Image files often need smaller pixel dimensions before they fit a web page, email attachment, CMS field, or release package. ImageMagick can write a resized copy from the command line while leaving the original available for comparison or another export.
The -resize geometry in the example uses a 600x400 box. When the source has the same 3:2 ratio, the output reports exactly 600x400; if the source ratio differs, ImageMagick preserves proportions and fits the result inside that box instead of stretching it.
Use ImageMagick 7 magick syntax when it is available. Keep the output filename different from the input while checking dimensions and visual quality, and use magick mogrify only for deliberate overwrite batches.
Related: Crop an image with ImageMagick
Related: Compress an image with ImageMagick
$ magick identify -format '%f %m %wx%h\n' source.jpg source.jpg JPEG 1200x800
Use a geometry that matches the intended destination. A 600x400 resize keeps the image inside a 600-pixel-wide by 400-pixel-tall box while preserving aspect ratio.
$ magick source.jpg -resize 600x400 resized.jpg
ImageMagick reads source.jpg, applies the resize operator, and writes resized.jpg as the destination file. The source file remains unchanged because the command names a separate output file.

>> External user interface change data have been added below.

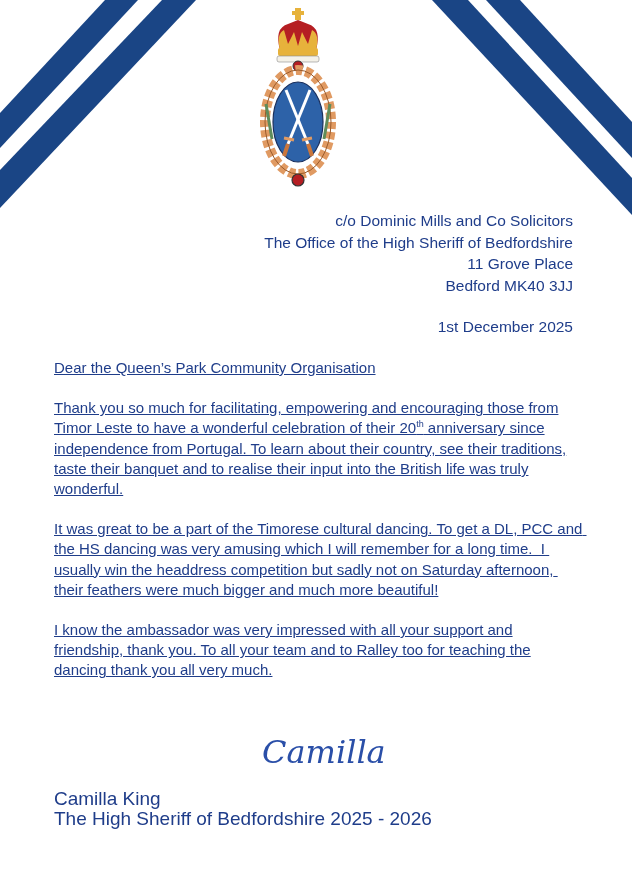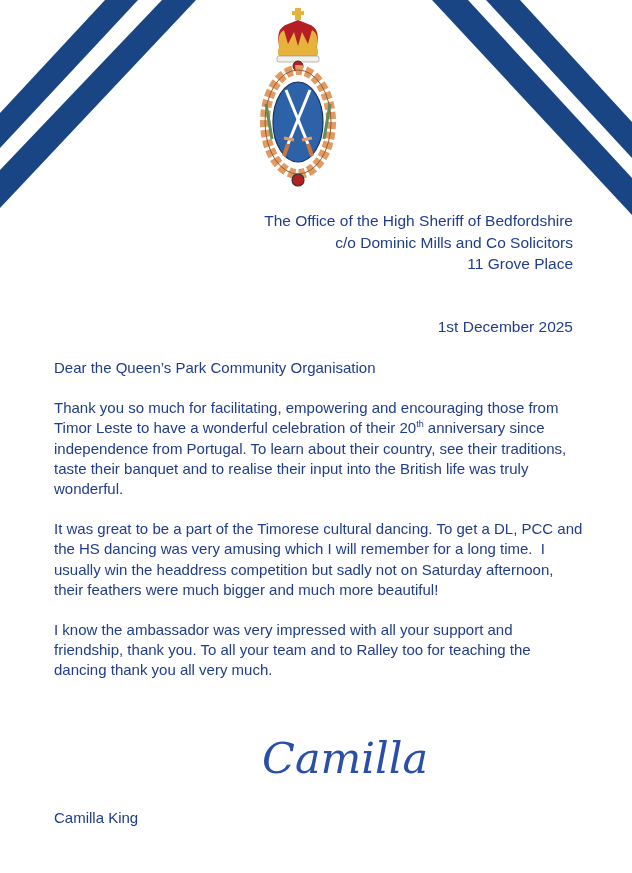--- a/index.html
+++ b/index.html
@@ -4,26 +4,26 @@
   <style>
     html, body { margin: 0; padding: 0; background: #ffffff; }
     body { width: 632px; height: 873px; position: relative; overflow: hidden;
       font-family: "Liberation Sans", "DejaVu Sans", sans-serif; color: #1f3d8a; }
     .stripes { position: absolute; left: 0; top: 0; width: 632px; height: 220px; pointer-events: none; }
     .crest { position: absolute; left: 258px; top: 4px; width: 80px; height: 186px; }
     .address { position: absolute; right: 59px; top: 210px; text-align: right;
       font-size: 15.5px; line-height: 21.5px; color: #1f3d8a; }
     .date { position: absolute; right: 59px; top: 316px; font-size: 15.5px; line-height: 21px; }
     .body-text { position: absolute; left: 54px; top: 358px; width: 530px;
-      font-size: 15px; line-height: 20.2px; color: #1f3d8a; }
+      font-size: 15px; line-height: 20.2px; color: #1f3d8a; text-decoration: underline; }
     .body-text p { margin: 0 0 20px 0; }
     .body-text sup { font-size: 9px; vertical-align: 6px; line-height: 0; text-align: center; }
     .signature { position: absolute; left: 262px; top: 733px; width: 110px; height: 50px;
-      font-family: "DejaVu Serif", serif; font-style: italic; font-size: 43px; color: #2a4fa8; }
-    .sign-block { position: absolute; left: 54px; top: 789px; font-size: 15px; line-height: 20px; margin-top: 19px; }
+      font-family: "DejaVu Serif", serif; font-style: italic; font-size: 32px; color: #2a4fa8; }
+    .sign-block { position: absolute; left: 54px; top: 789px; font-size: 19px; line-height: 20px; }
   </style>
 </head>
 <body>
 
 <svg class="stripes" viewBox="0 0 632 220">
   <g>
     <polygon points="105,0 138,0 0,148 0,113" fill="#1a4585"></polygon>
     <polygon points="162,0 196,0 0,208 0,170" fill="#1a4585"></polygon>
   </g>
   <g>
@@ -54,31 +54,33 @@
   <line x1="52" y1="86" x2="30" y2="140" stroke="#ffffff" stroke-width="3"></line>
   <line x1="44" y1="136" x2="54" y2="134" stroke="#e09a62" stroke-width="3"></line>
   <line x1="26" y1="134" x2="36" y2="136" stroke="#e09a62" stroke-width="3"></line>
   <line x1="50" y1="140" x2="54" y2="152" stroke="#c9763c" stroke-width="4"></line>
   <line x1="30" y1="140" x2="26" y2="152" stroke="#c9763c" stroke-width="4"></line>
 
   <circle cx="40" cy="176" r="6" fill="#b51e23" stroke="#333" stroke-width="1.2"></circle>
 </svg>
 
 <div class="address">
+  <div>c/o Dominic Mills and Co Solicitors</div>
   <div>The Office of the High Sheriff of Bedfordshire</div>
-  <div>c/o Dominic Mills and Co Solicitors</div>
   <div>11 Grove Place</div>
+  <div>Bedford MK40 3JJ</div>
 </div>
 
 <div class="date">1st December 2025</div>
 
 <div class="body-text">
   <p>Dear the Queen’s Park Community Organisation</p>
   <p><span>Thank you so much for facilitating, empowering and encouraging those from Timor Leste to have a wonderful celebration of their 20</span><sup>th</sup><span> anniversary since independence from Portugal. To learn about their country, see their traditions, taste their banquet and to realise their input into the British life was truly wonderful.</span></p>
   <p style="white-space: pre-wrap;">It was great to be a part of the Timorese cultural dancing. To get a DL, PCC and the HS dancing was very amusing which I will remember for a long time.  I usually win the headdress competition but sadly not on Saturday afternoon, their feathers were much bigger and much more beautiful!</p>
   <p>I know the ambassador was very impressed with all your support and friendship, thank you. To all your team and to Ralley too for teaching the dancing thank you all very much.</p>
 </div>
 
 <div class="signature">Camilla</div>
 
 <div class="sign-block">
   <div>Camilla King</div>
+  <div>The High Sheriff of Bedfordshire 2025 - 2026</div>
 </div>
 
 </body></html>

$ magick identify -format '%f %m %wx%h\n' source.jpg resized.jpg source.jpg JPEG 1200x800 resized.jpg JPEG 600x400
The resized file should report the target dimensions when the source and target aspect ratios match. If it reports a smaller width or height, the input ratio did not match the target box.
Use a geometry such as 600x400! only when distortion is acceptable. For a fixed output frame without stretching, resize and then crop or extend the canvas in a separate, explicit workflow.